Instructions for the task: The entries that follow need to be reproduced exactly, minus any images.

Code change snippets
_ _ _

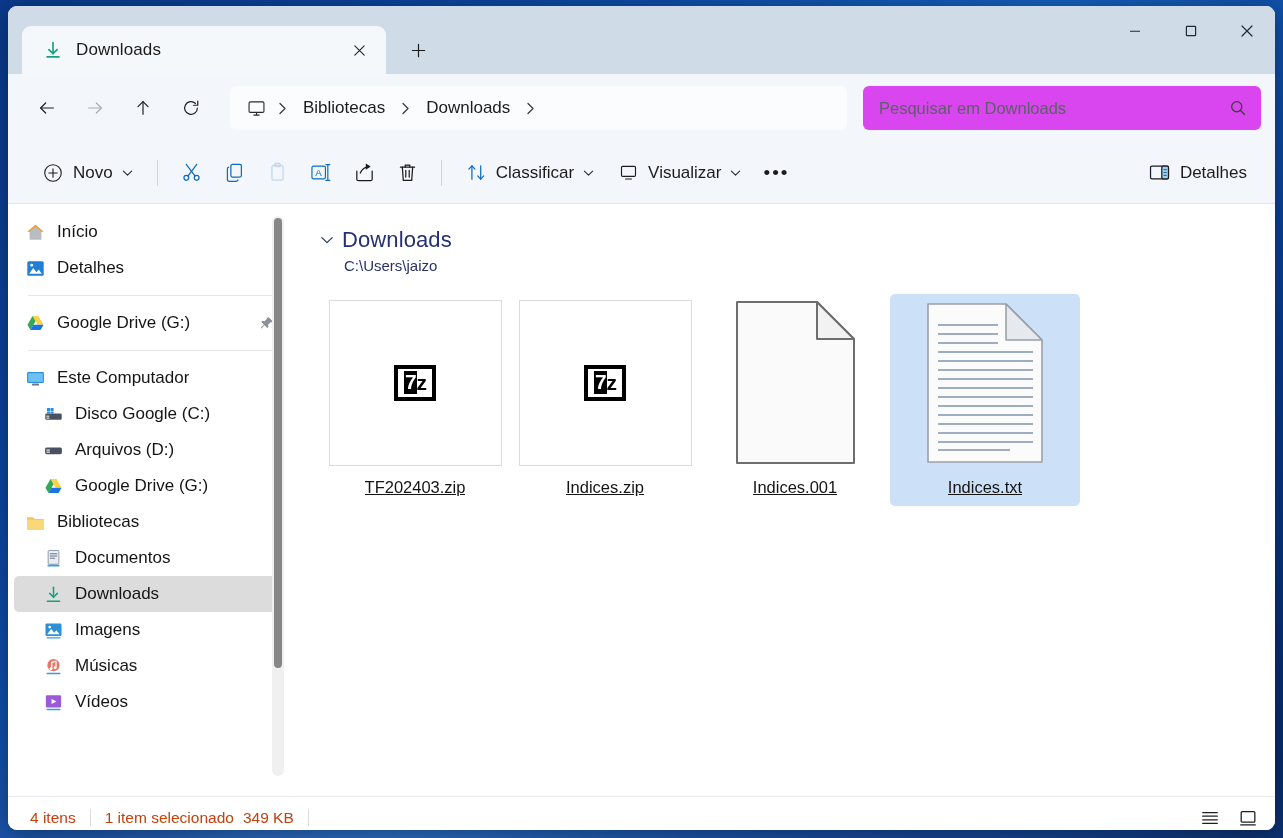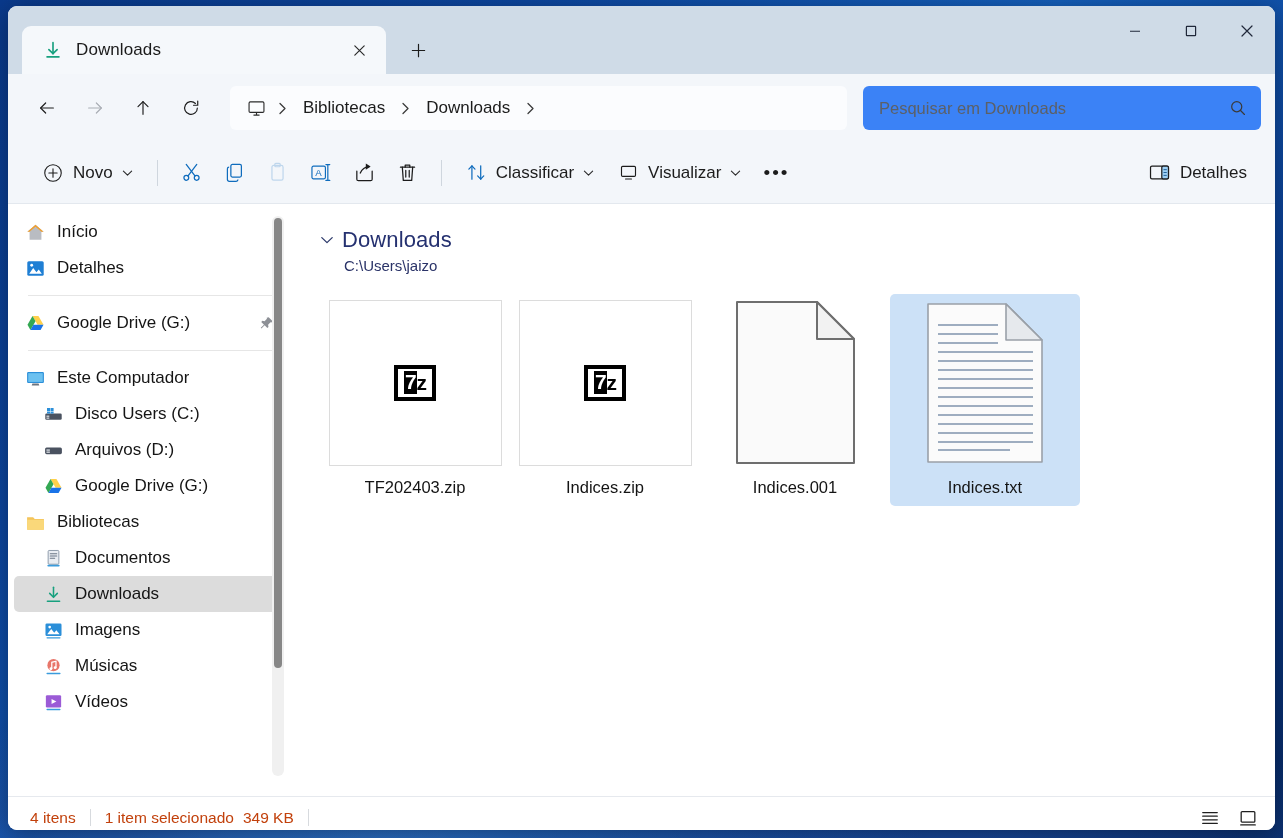--- a/index.html
+++ b/index.html
@@ -113,7 +113,7 @@
   }
   .searchbox {
     width: 398px; height: 44px; flex: none;
-    background: #3b82f6;
+    background: #d946ef;
     border-radius: 6px;
     display: flex; align-items: center;
     padding: 0 14px 0 16px;

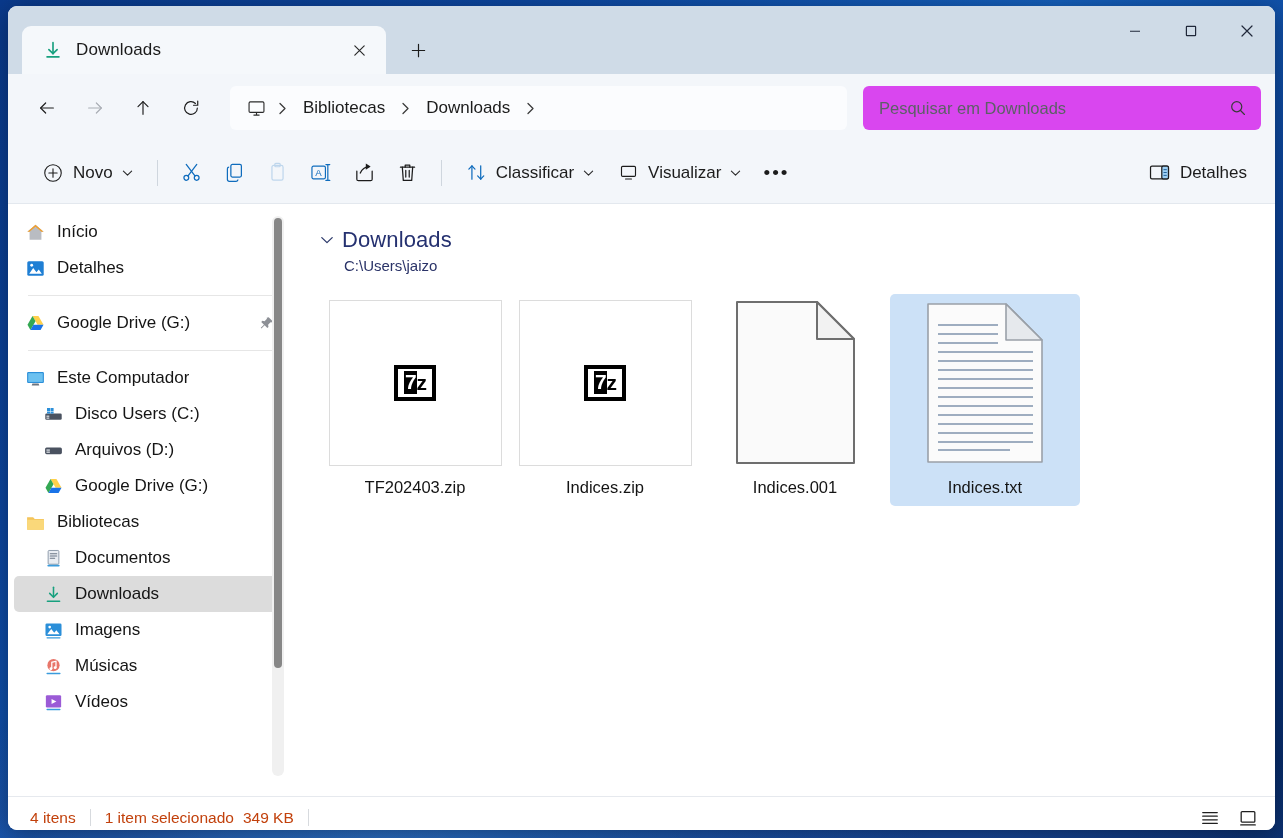--- a/index.html
+++ b/index.html
@@ -578,7 +578,7 @@
               <rect x="7.9" y="7.9" width="3.2" height="2.1" fill="#2b8fd9"></rect>
             </svg>
         </span>
-        <span class="ni-label">Disco Users (C:)</span>
+        <span class="ni-label">Disco Google (C:)</span>
       </div>
       <div class="nav-item indent">
         <span class="ni-icon">

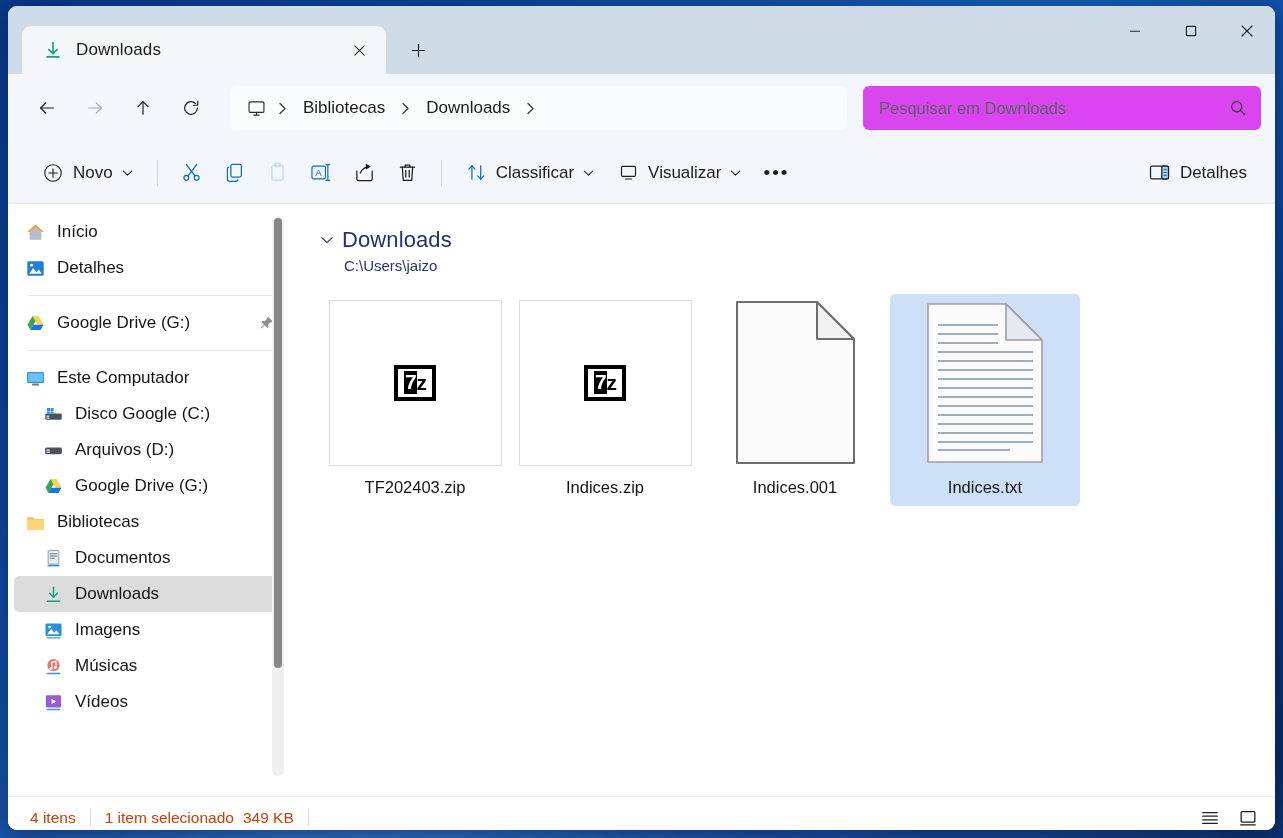--- a/index.html
+++ b/index.html
@@ -249,7 +249,7 @@
     font-size: 16.5px; color: #141414;
     margin-top: 12px; text-align: center;
     max-width: 180px; white-space: nowrap;
-    overflow: hidden; text-overflow: ellipsis;
+    overflow: hidden; text-overflow: ellipsis; text-decoration: underline;
   }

_ _ _

Solution:
--- a/index.html
+++ b/index.html
@@ -113,7 +113,7 @@
   }
   .searchbox {
     width: 398px; height: 44px; flex: none;
-    background: #3b82f6;
+    background: #d946ef;
     border-radius: 6px;
     display: flex; align-items: center;
     padding: 0 14px 0 16px;

--- a/index.html
+++ b/index.html
@@ -578,7 +578,7 @@
               <rect x="7.9" y="7.9" width="3.2" height="2.1" fill="#2b8fd9"></rect>
             </svg>
         </span>
-        <span class="ni-label">Disco Users (C:)</span>
+        <span class="ni-label">Disco Google (C:)</span>
       </div>
       <div class="nav-item indent">
         <span class="ni-icon">

--- a/index.html
+++ b/index.html
@@ -249,7 +249,7 @@
     font-size: 16.5px; color: #141414;
     margin-top: 12px; text-align: center;
     max-width: 180px; white-space: nowrap;
-    overflow: hidden; text-overflow: ellipsis;
+    overflow: hidden; text-overflow: ellipsis; text-decoration: underline;
   }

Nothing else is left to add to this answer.